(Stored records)

-- Opening Marker --

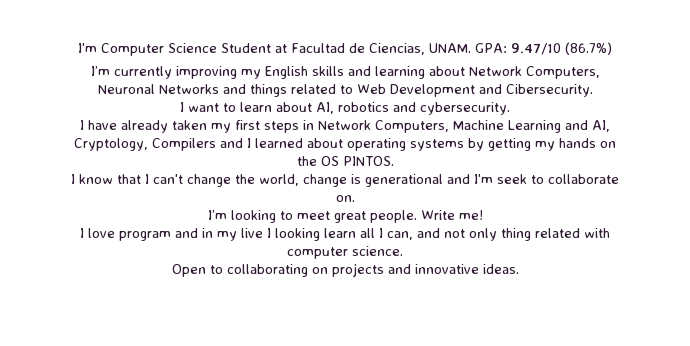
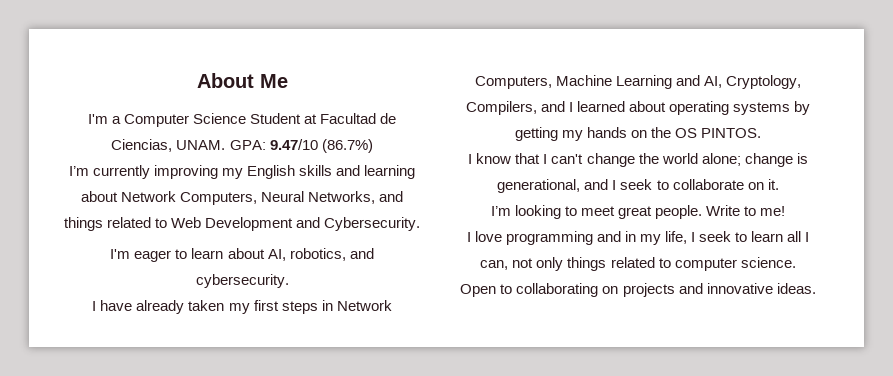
- I'm Computer Science Student at Facultad de Ciencias, UNAM.
+ About Me
+ I'm a Computer Science Student at Facultad de Ciencias, UNAM.
- I’m currently improving my English skills and learning about Network Computers, Neuronal Networks and things related to Web Development and Cibersecurity.
- I want to learn about AI, robotics and cybersecurity.
+ I’m currently improving my English skills and learning about Network Computers, Neural Networks, and things related to Web Development and Cybersecurity.
+ I'm eager to learn about AI, robotics, and cybersecurity.
- I have already taken my first steps in Network Computers, Machine Learning and AI, Cryptology, Compilers and I learned about operating systems by getting my hands on the OS PINTOS.
+ I have already taken my first steps in Network Computers, Machine Learning and AI, Cryptology, Compilers, and I learned about operating systems by getting my hands on the OS PINTOS.
- I know that I can't change the world, change is generational and I'm seek to collaborate on.
+ I know that I can't change the world alone; change is generational, and I seek to collaborate on it.
- Write me!
+ Write to me!
- I love program and in my live I looking learn all I can, and not only thing related with computer science.
+ I love programming and in my life, I seek to learn all I can, not only things related to computer science.

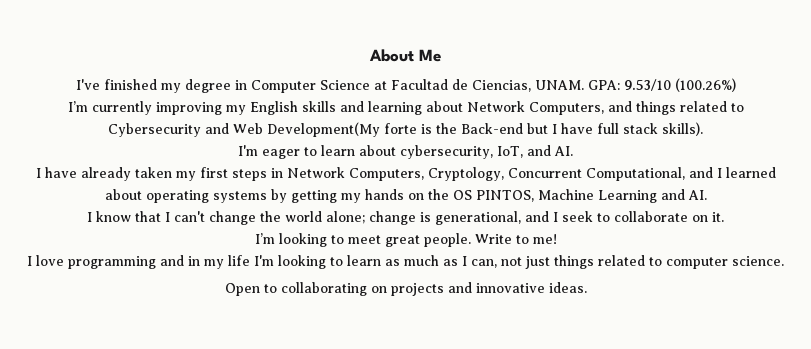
- I'm a Computer Science Student at Facultad de Ciencias, UNAM.
+ I've finished my degree in Computer Science at Facultad de Ciencias, UNAM.
- GPA: 9.47/10 (86.7%)
+ GPA: 9.53/10 (100.26%)
- I’m currently improving my English skills and learning about Network Computers, Neural Networks, and things related to Web Development and Cybersecurity.
+ I’m currently improving my English skills and learning about Network Computers, and things related to Cybersecurity and Web Development(My forte is the Back-end but I have full stack skills).
- I'm eager to learn about AI, robotics, and cybersecurity.
+ I'm eager to learn about cybersecurity, IoT, and AI.
- I have already taken my first steps in Network Computers, Machine Learning and AI, Cryptology, Compilers, and I learned about operating systems by getting my hands on the OS PINTOS.
+ I have already taken my first steps in Network Computers, Cryptology, Concurrent Computational, and I learned about operating systems by getting my hands on the OS PINTOS, Machine Learning and AI.
- I love programming and in my life, I seek to learn all I can, not only things related to computer science.
+ I love programming and in my life I'm looking to learn as much as I can, not just things related to computer science.

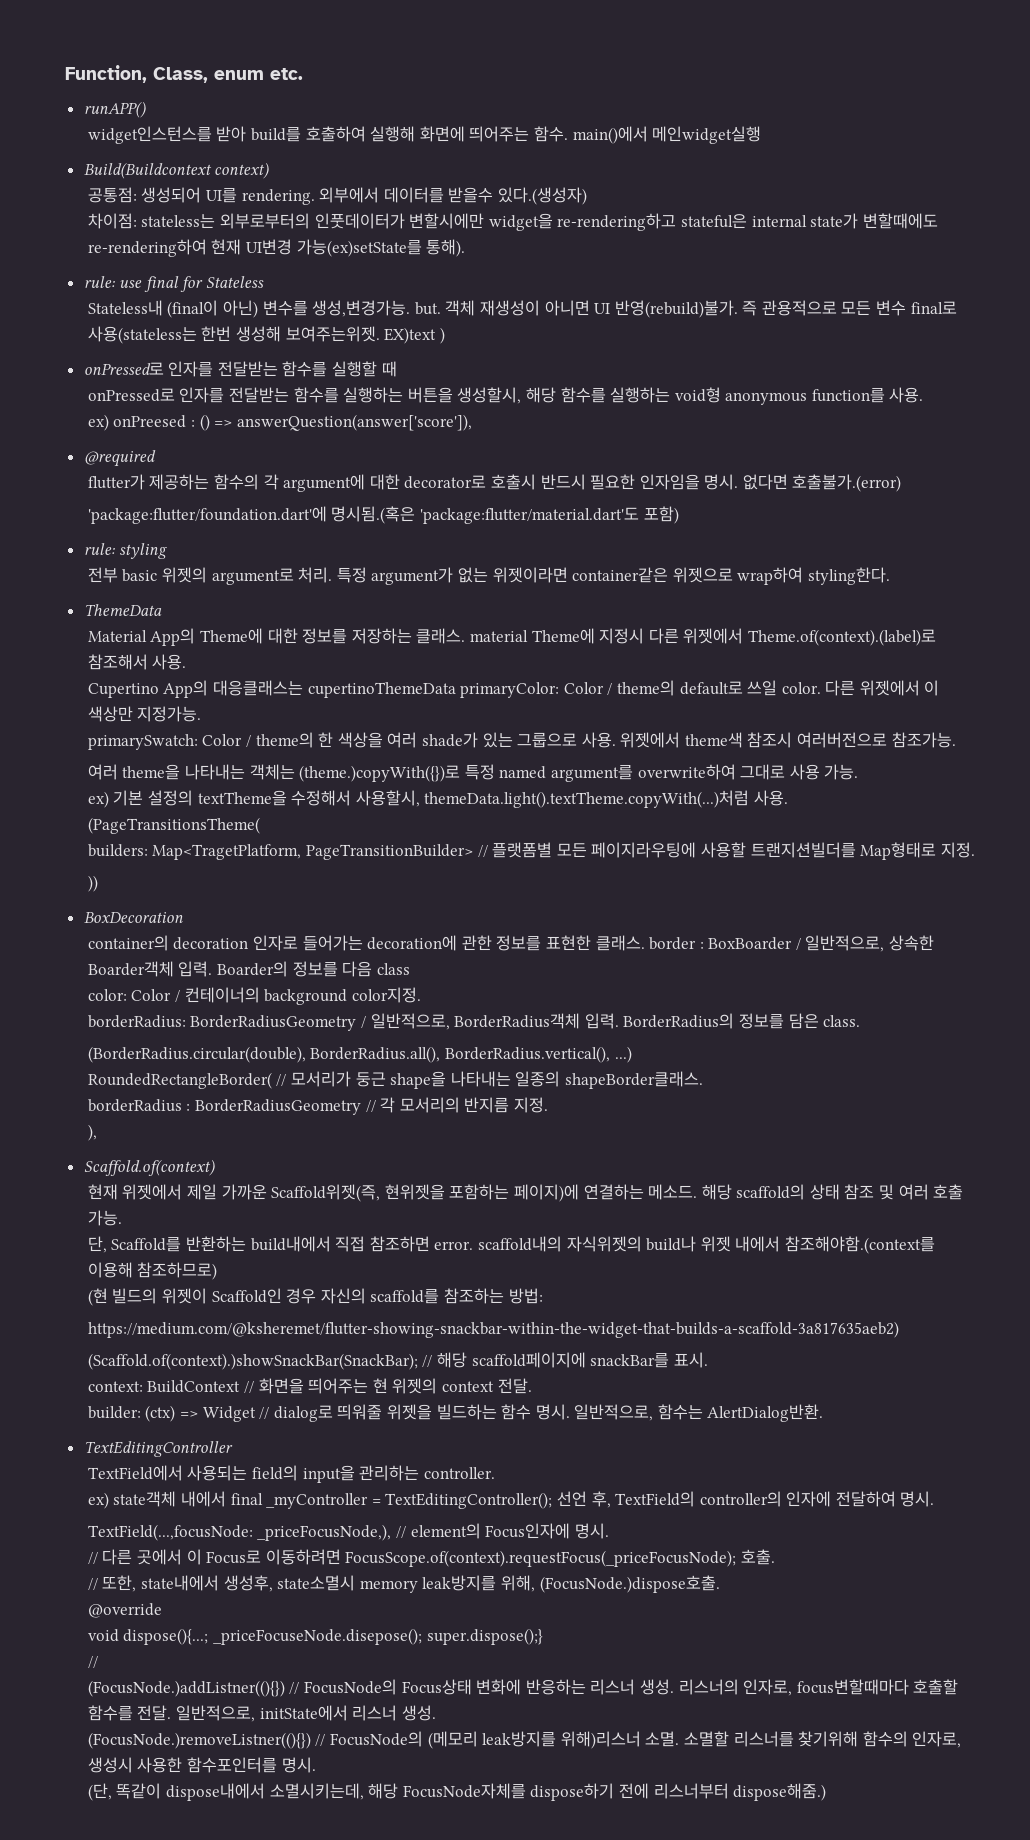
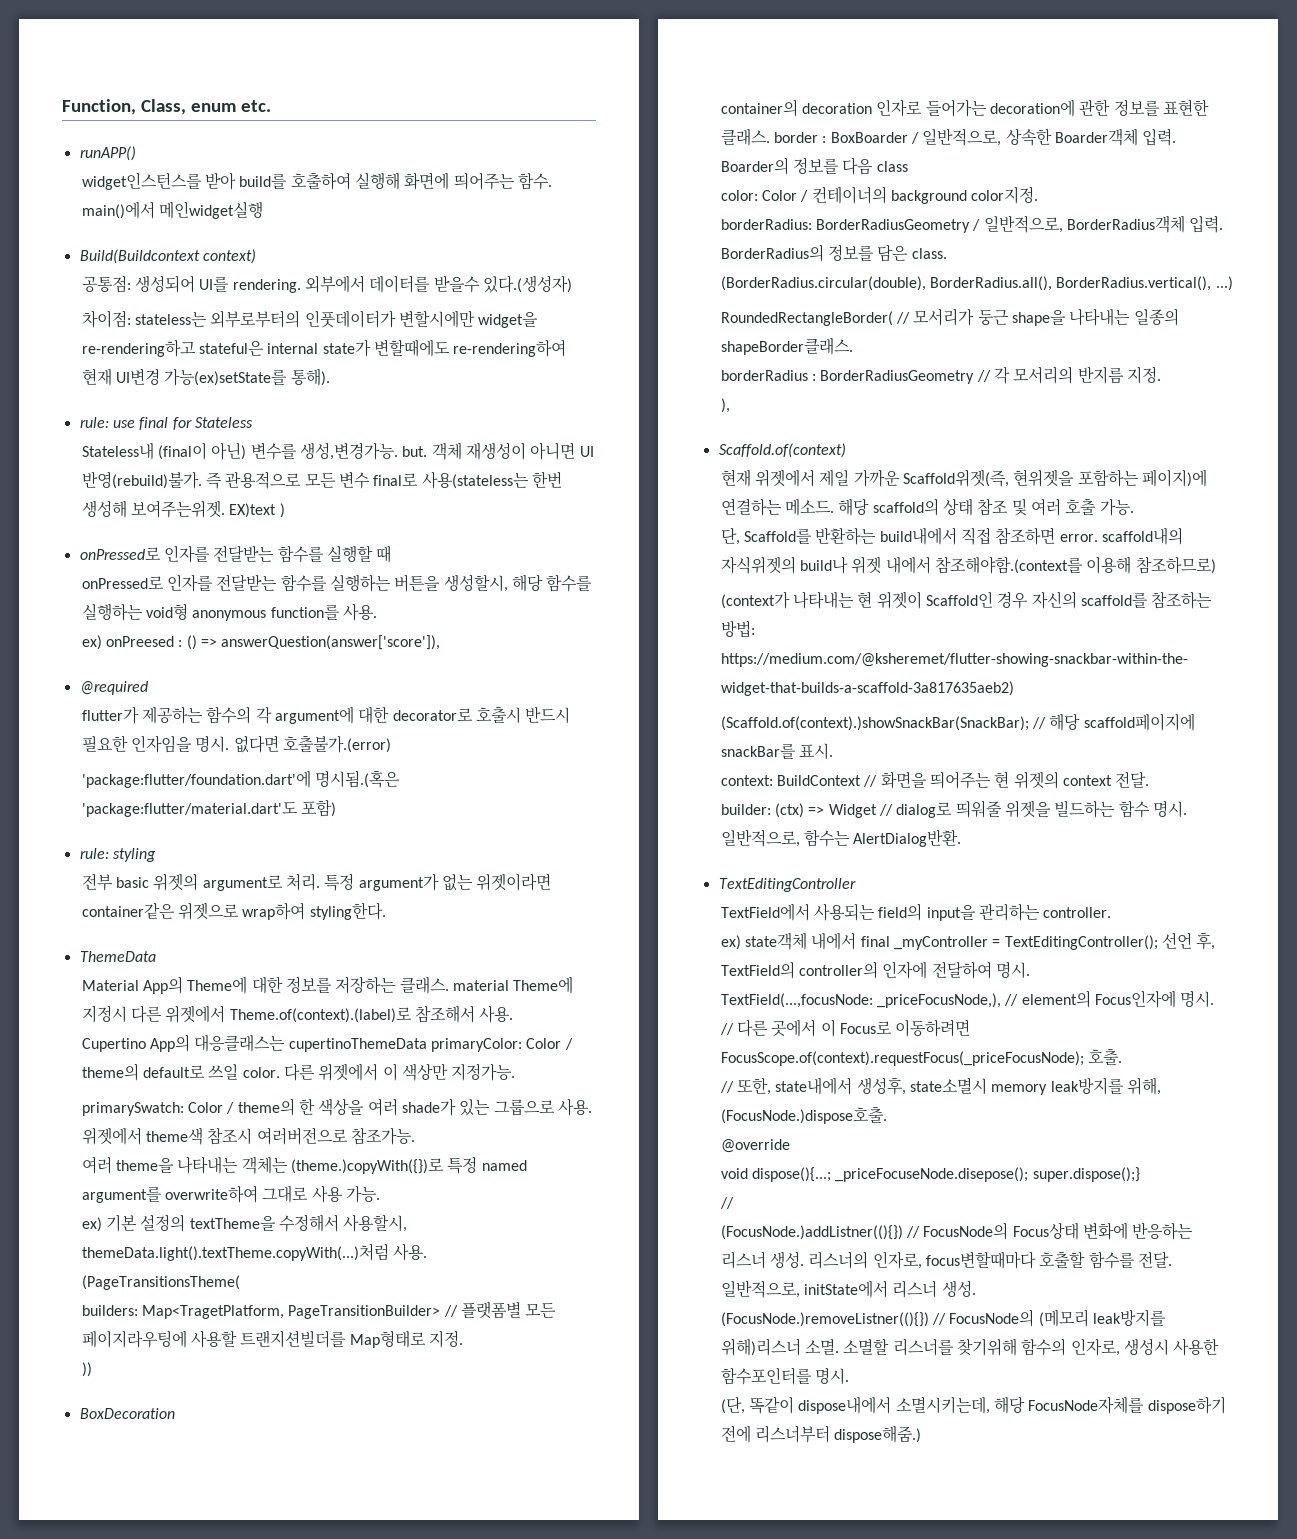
- (현 빌드의 위젯이 Scaffold인 경우 자신의 scaffold를 참조하는 방법:
+ (context가 나타내는 현 위젯이 Scaffold인 경우 자신의 scaffold를 참조하는 방법:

-- Closing Marker --

EXERCISE AIM: Go through the records. Copy each line where "life" appears.

EXERCISE RESULT:
+ I love programming and in my life, I seek to learn all I can, not only things related to computer science.
- I love programming and in my life, I seek to learn all I can, not only things related to computer science.
+ I love programming and in my life I'm looking to learn as much as I can, not just things related to computer science.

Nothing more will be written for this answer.